Nach Millionenverlusten: Der Handelskonzern Rewe will einem Medienbericht zufolge seine defizitäre Elektronikkette ProMarkt möglichst bald loswerden.

Rewe-Chef Alain Caparros dringe auf eine schnelle Trennung von ProMarkt, berichtet die "Lebensmittel Zeitung" in ihrer aktuellen Ausgabe. Vor kurzem soll ein Verkaufsprospekt verschickt worden sein.

In Branchenkreisen sei allein für das Jahr 2011 von einem Verlust von rund 40 Millionen Euro die Rede. Damit sei ProMarkt der zweitgrößte Verlustbringer im Kölner Konzern nach der Discounttochter Penny. Allerdings legen die Discounter insgesamt in Deutschland wieder deutlich zu.

Ein Unternehmenssprecher verwies darauf, dass man auch in der Vergangenheit Spekulationen zu ProMarkt nicht kommentiert habe. ProMarkt wollte 2012 mit einem gestrafften Filialnetz und aufgemöbelten Läden aus den roten Zahlen kommen.

Gemeinsame Sache mit Expert?

Rewe soll dem Zeitungsbericht zufolge zuvor Pläne für ein Gemeinschaftsunternehmen von ProMarkt mit dem Konkurrenten Expert verworfen haben. Es sei darum gegangen, die zuletzt noch 68 ProMarkt-Standorte schrittweise an den Langenhagener Verbund abzugeben.

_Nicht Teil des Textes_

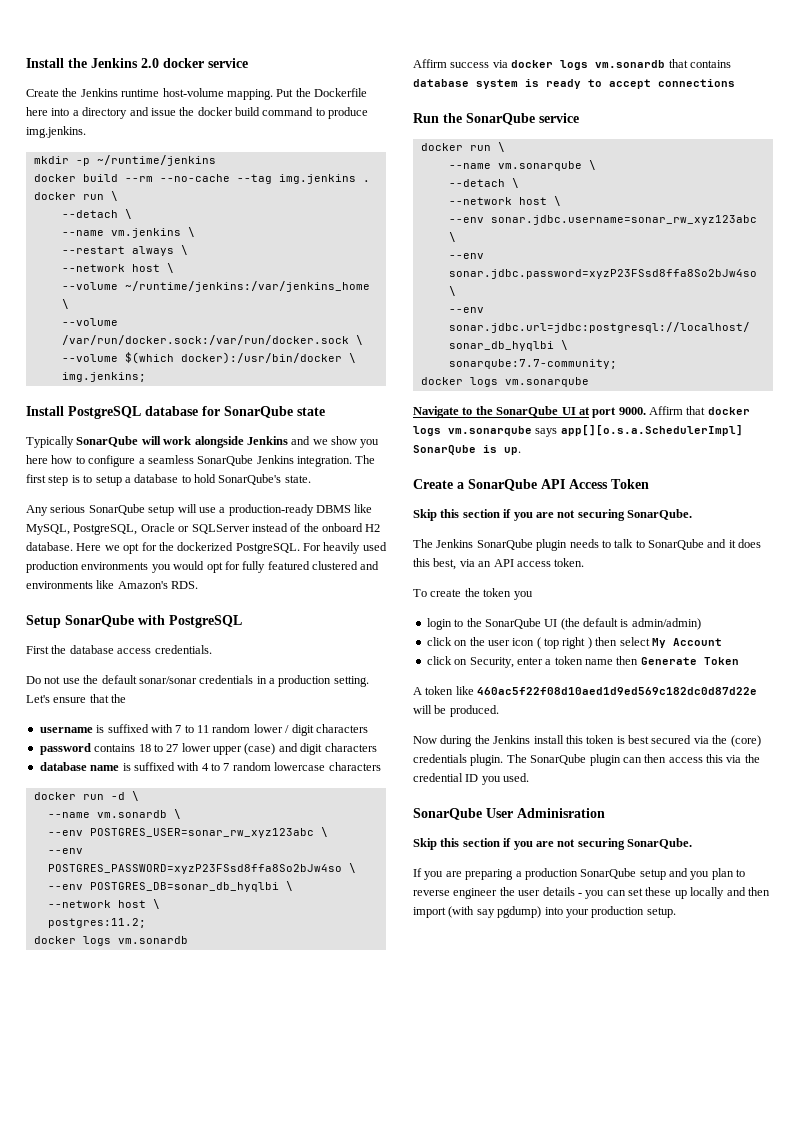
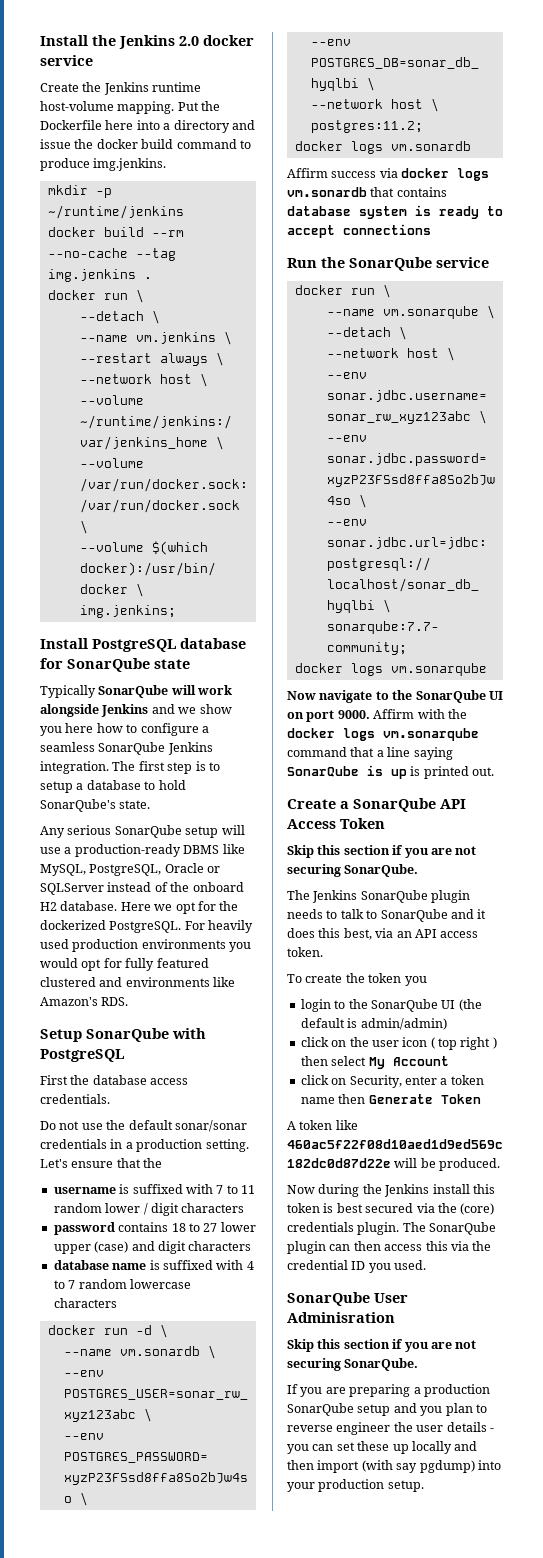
- Navigate to the SonarQube UI at port 9000.
+ Now navigate to the SonarQube UI on port 9000.
- Affirm that docker logs vm.sonarqube says app[][o.s.a.SchedulerImpl] SonarQube is up.
+ Affirm with the docker logs vm.sonarqube command that a line saying SonarQube is up is printed out.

Dieser Prozess hätte sich aber über mehrere Jahre hinziehen können. Das soll dem Rewe-Chef zu lang gewesen sein, der einen Schlussstrich unter das Kapitel ProMarkt ziehen wolle. Nun ist nach Informationen der "Lebensmittel Zeitung" ein Einzelverkauf von Standorten vorgesehen.

ProMarkt ist nur in Deutschland aktiv. 2011 sank der Umsatz um 3,8 Prozent auf 600 Millionen Euro.